I think that the deliberate modification of one’s appearance to produce a desired affect in others is unique to humans (and if not, then we are certainly unique in the degree and skill with which we do it). Not only do our mental capacities allow us to do this, but our social living makes it extremely advantageous to take advantage of the ability. When you live in a social group so large that you may not know everybody in the group, knowing what SORT of person somebody is (e.g. which tribe they are in, what social role or rank they have, etc.) becomes really important, as does being able to signal your own (honestly or dishonestly). As I see it, the most critical role clothing plays in human life is as a medium for communication and expression of identity and status.
The planning and skill that goes into producing an article of clothing might be beyond the cognitive abilities of a chimpanzee. But even if a chimp could make a dress, will she really bother to make one if she knows her friends aren’t going to be jealous? And besides, what if every high ranking male in the group is going to rape her once a month no matter what she’s wearing?
To put it another way: if clothing is ubiquitous among humans because it serves as a medium for communication, in order for it to “evolve” in a species, the species must be able to both create and interpret the form of communication. Some species might be limited by their inability to physically create clothing (for example, I don’t see how even the most cultured dolphin could make or wear anything), while other species might physically and even cognitively be capable of creating clothing, but clothing would never become fundamental to the species’ existence unless it began to take on cultural significance.
Anyway, maybe its the case that clothing follows culture (and opposable thumbs). If that’s true, then the question of why clothing use isn’t observed in animals is really a question about the evolution of culture in social animals. This might further reduce to a question about the evolution of certain cognitive abilities, such as a theory of mind? Also, I wonder if it is around the same age that children began to develop a theory of mind and also began to worry about what they are wearing. I’m not convinced that nudity is “natural” for humans.

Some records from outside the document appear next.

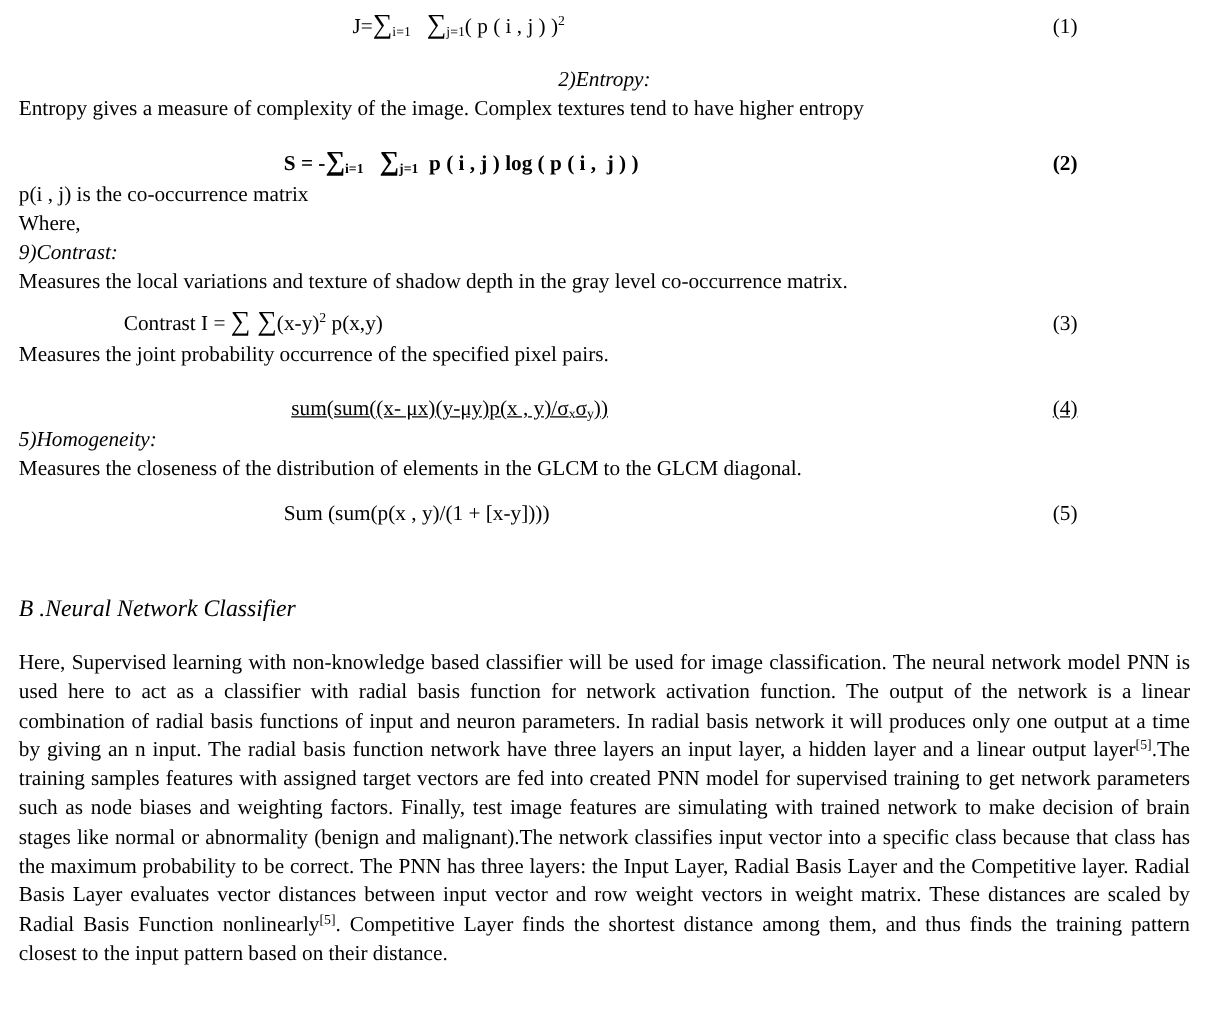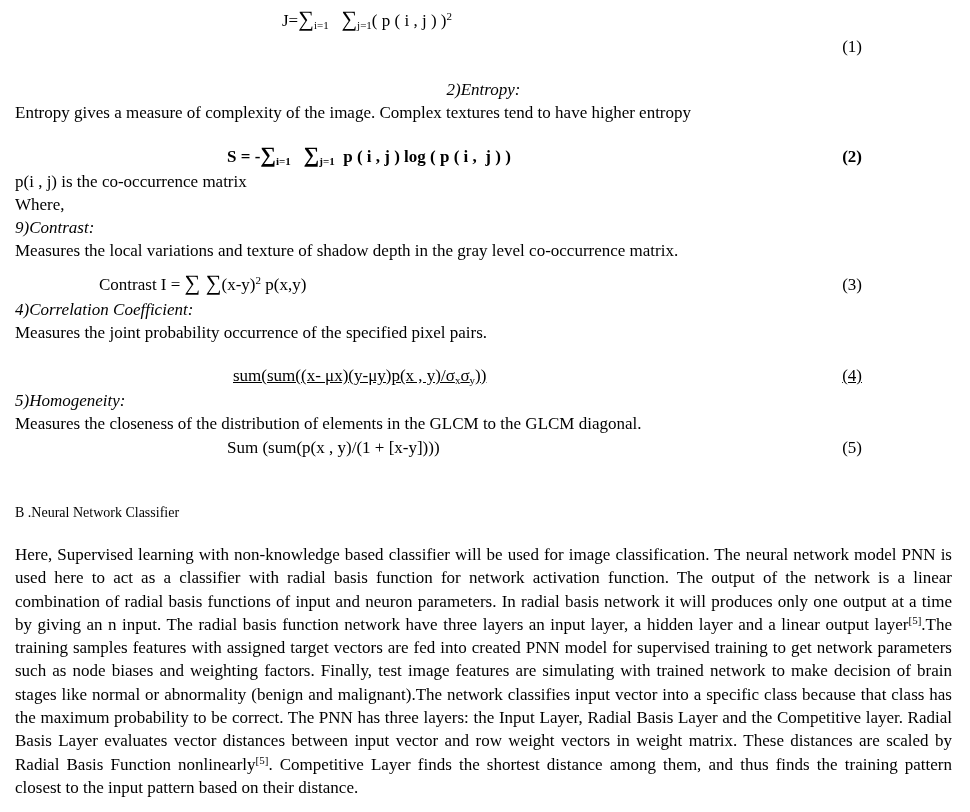"J=∑i=1 ∑j=1( p ( i" .mt-eq1 { flex-direction: column -> none }
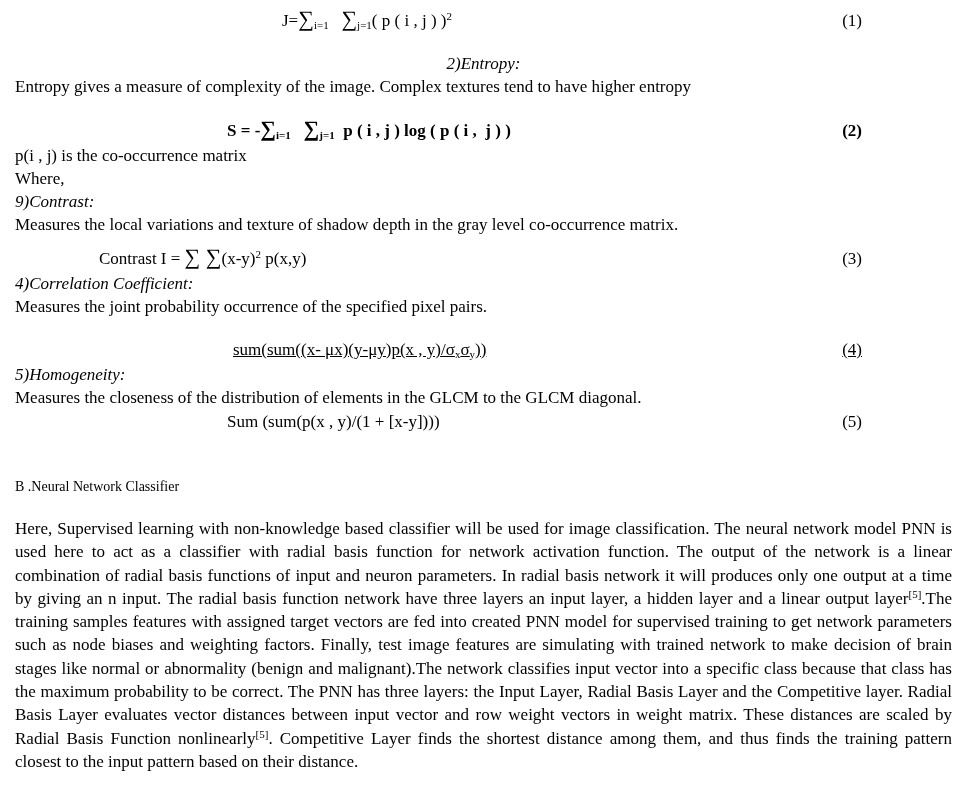"4)Correlation Coefficient:" div.sec-heading { html: <div>4)Correlation Coefficient:</div> -> none }
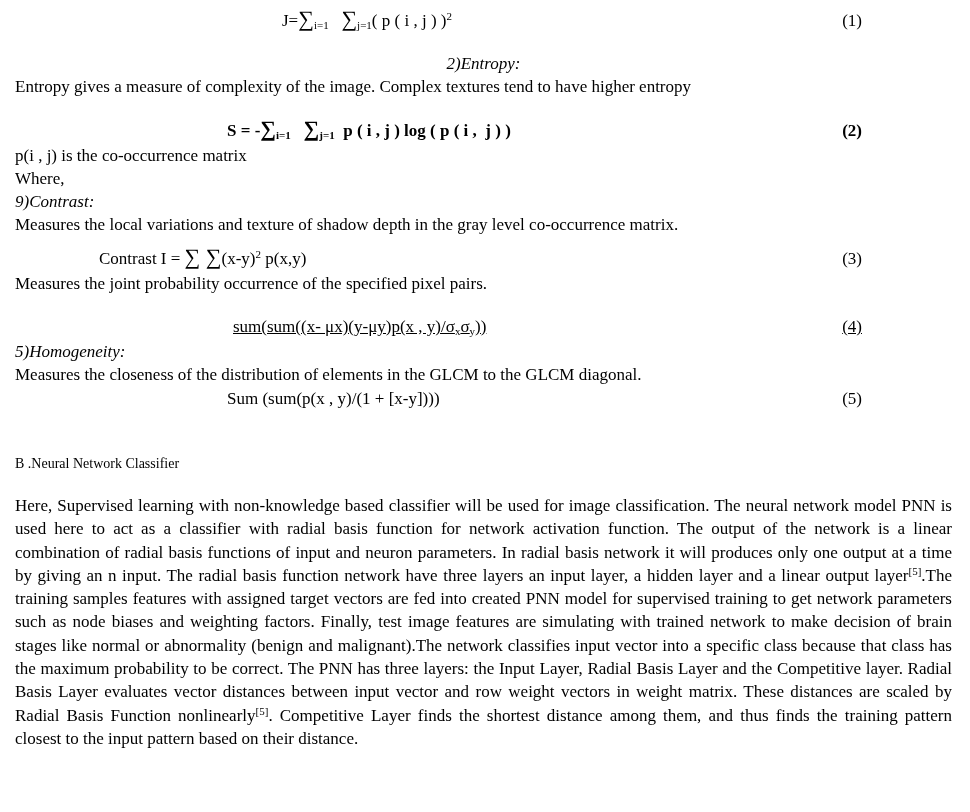"Sum (sum(p(x , y)/(1 +" .mt-eq5 { margin-top: 0 -> 12px }
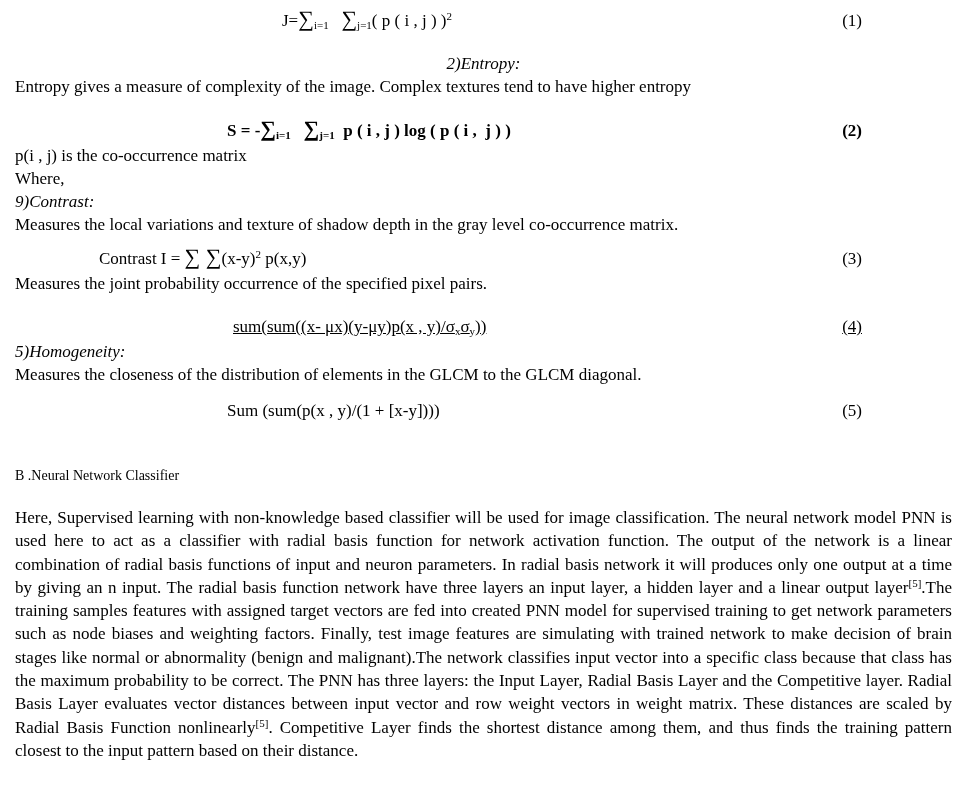"B .Neural Network Classifier" .subsection-title { font-size: 14px -> 19px; font-style: none -> italic; margin-top: 40px -> 52px }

Rather, I think it is perfectly natural that at a certain age, and often with complete disregard for parental wishes, children began expressing themselves through their clothing.
Just ramblings!
Great blog! I have to add here that a lot depends on one’s definition of “clothing” – if loosely speaking it’s a use of objects to decorate or disguise oneself, there are lots of examples. The first one I think of is the aquatic young of caddisflies, and there are also mammals that use leaves, sticks, etc. for various purposes. Orangutans in the wild drape themselves with leaves for shelter, and in captivity they love to place blankets, bags, etc. over themselves. Male chimps pick up branches to charge and impress others (cf. the sambars). An intriguing topic!
Pigs, cows, horses and hippos coat themselves with mud to ward off flies. If frass is clothing can mud be far behind?